Texte CORE : "S’appuyant sur l’expérience du projet ETHOS, le programme CORE favorisera le développement et la transmission intergénérationnelle d’une culture radiologique pratique au cœur de la vie quotidienne des habitants des territoires contaminés. Il comprendra également des projets concernant la mémoire et sa transmission intergénérationnelle et internationale."

 Pourquoi culture et mémoire intergénérationnelles?

 En 1956, un groupe de brillants experts dans le domaine de la génétique, comportant le titulaire du Prix Nobel, J.M. Muller, avait lancé un cri d'alarme:

 "Le patrimoine génétique est le bien le plus précieux de l'être humain. Il détermine la vie de notre descendance, le développement sain et harmonieux des générations futures. En tant qu'experts, nous affirmons que la santé des générations futures est menacée par le développement croissant de l'industrie atomique et des sources de rayonnements. ... Nous estimons également que les mutations nouvelles qui apparaissent chez les êtres humains, seront néfastes pour eux et pour leur descendance".

 Suite à la catastrophe de Tchernobyl, beaucoup de travaux ont été consacrés aux rongeurs vivant dans les zones plus ou moins contaminées. Ces animaux sont très représentatifs pour l'homme, mais leur cycle de reproduction est plus rapide que chez les humains. R.J. Baker et coll., étudiant l'ADN d'un gène transmis chez les campagnols de la mère aux petits, constatent un taux de mutations, d'une génération à l'autre,  plusieurs centaines de fois supérieur à ce que l'on connaissait à ce jour dans le règne animal (Baker R.J. et al, "High levels of genetic change in rodents of Chernobyl." NATURE , Vol 380, pp. 707-708,  25 April 1996). Le milieu, dans lequel vivent ces rongeurs voit la radioactivité baisser, car le Cs137 est entraîné par les eaux de pluie et s'infiltre toujours plus profondément dans le sol. On imaginerait que les animaux réagissent positivement à ces conditions radiologiques améliorées. Pourtant, les mutations et la fragilisation du génome se retrouvent et s'accentuent pendant 22 générations. Goncharova et Ryabokon y voient le contraire d'une adaptation aux radiations (Goncharova R.I. & Ryabokon N.I., Dynamics of gamma-emitter content level in many generations of wild rodents in contaminated areas of Belarus. 2nd Intern. 25-26 Octobre 1994, Conf. "Radiobiological Consequences of Nuclear Accidents").

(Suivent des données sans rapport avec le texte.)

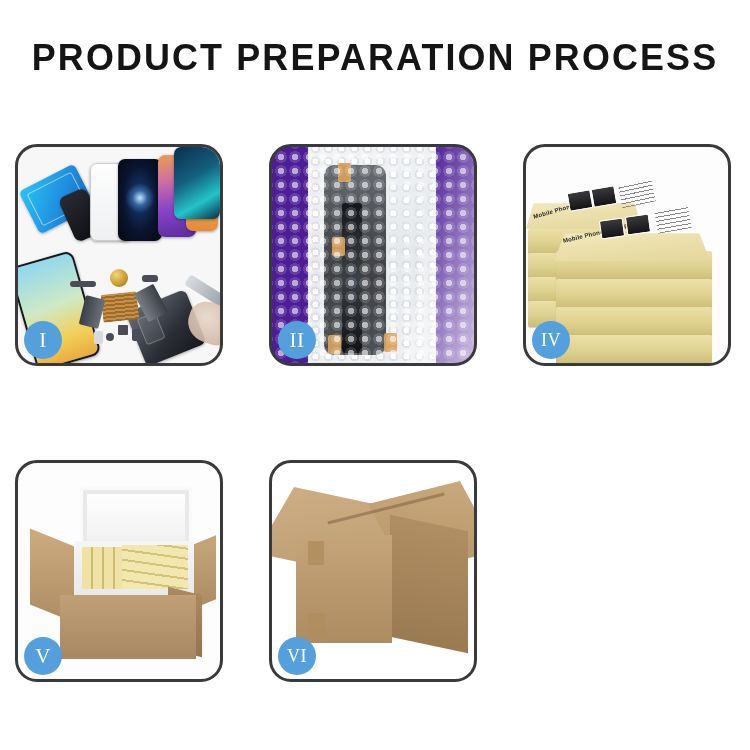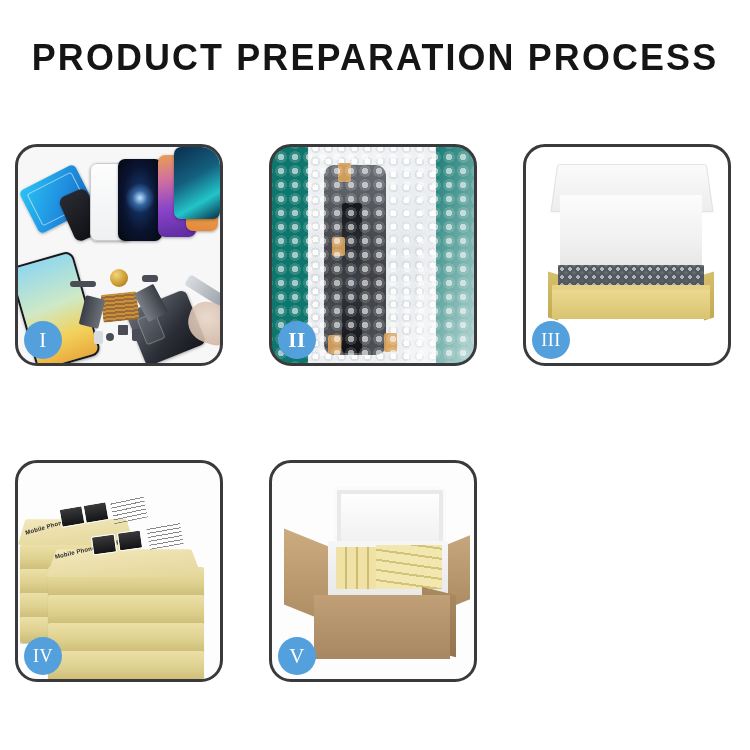"II" .p2 { background: #0f766e -> #4c1d95; font-weight: bold -> none }
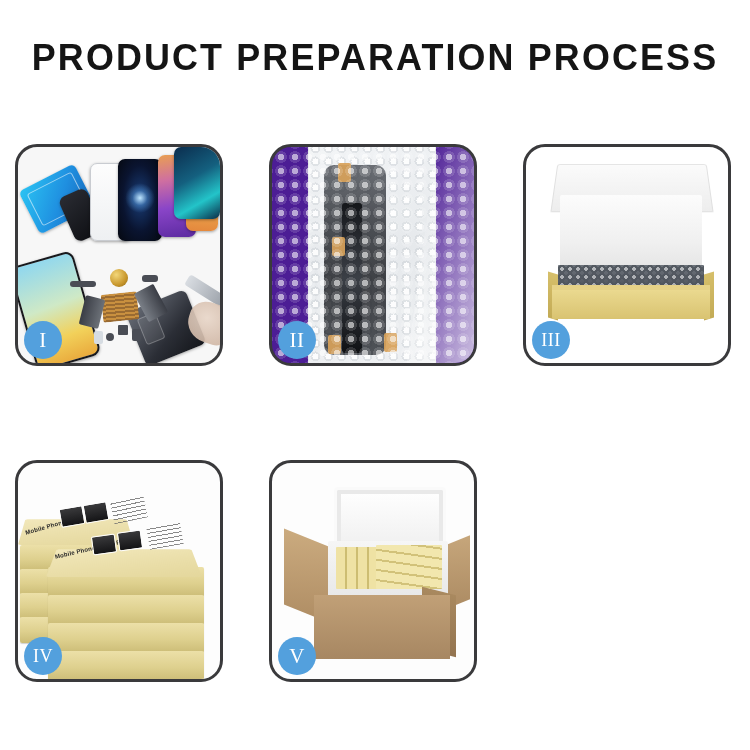"III" div.panel { html: <div> <div> <div></div> <div></div> <div></div> <div></div> <div></div> <div></div> <div></div> </div> <div>III</div> </div> -> none }
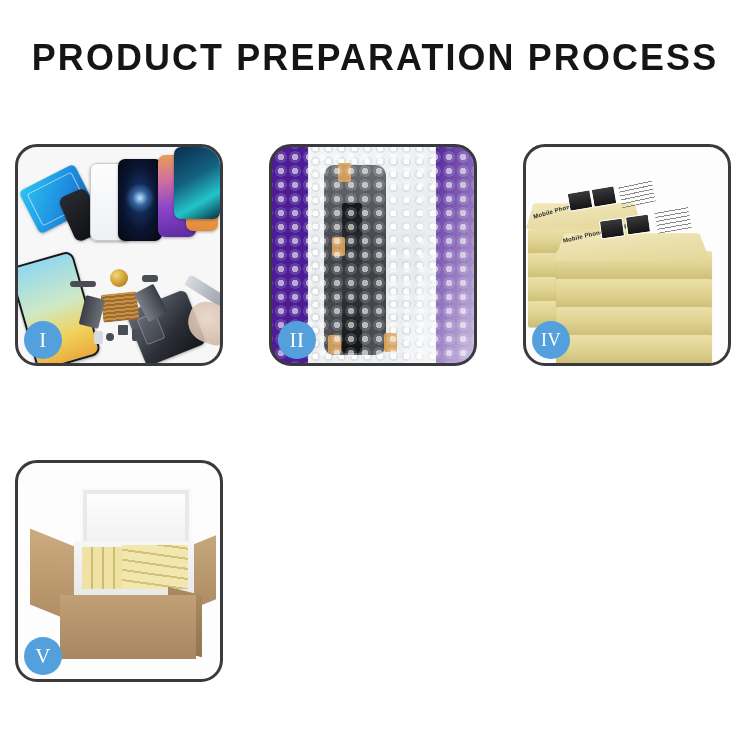"VI" div.panel { html: none -> <div> <div> <div></div> <div></div> <div></div> <div></div> <div></div> <div></div> <div></div> </div> <div>VI</div> </div> }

 Comme l'homme et les rongeurs se comportent sur le plan de la génétique de façon comparable, ces publications amènent le Prof. Hillis de l'université du Texas, à terminer l'éditorial dans la revue Nature du 25 avril 1996, sur ce sujet par cette phrase: 

 " Aujourd'hui nous savons que le pouvoir mutagène d'un accident nucléaire peut être beaucoup plus grave que suspecté jusqu'ici, et que le génome des eukaryotes peut présenter des taux de mutations jusqu'ici jamais considérés comme possibles ".

(Extraits du texte de Michel Fernex "La catastrophe de Tchernobyl et la santé" - Mai 2000)

 Mais le Programme CORE, qui ne s'intéresse pas à ces questions scientifiques pointues, ne prévoit pas de traitement prophylactique des habitants contaminés et se limite avec fatalisme à la transmission intergénérationnelle d’une culture radiologique. Il s'occupe aussi de la mémoire, Tchernobyl appartenant désormais au passé. La contamination radiologique et ses conséquences sur la santé sont considérées comme des données de la nature, dont chacun devra apprendre à s'accommoder partout dans le monde (transmission internationale), grâce au savoir faire (culture radiologique), que les "experts" lui enseigneront. "Chacun pour soi!, l'État ne portant plus aucune responsabilité pour la santé des populations" (Bandajevsky).

 Est-ce conforme aux statuts des institutions telles que Le Programme de développement des Nations Unies, La Commission Européenne, La Direction pour le Développement et la Coopération de Suisse, L'UNESCO, La Banque mondiale de financer un simulacre d'aide au lieu d'exiger de ses promoteurs un programme ciblé et proportionné au mal qui ravage les populations et menace leur descendance?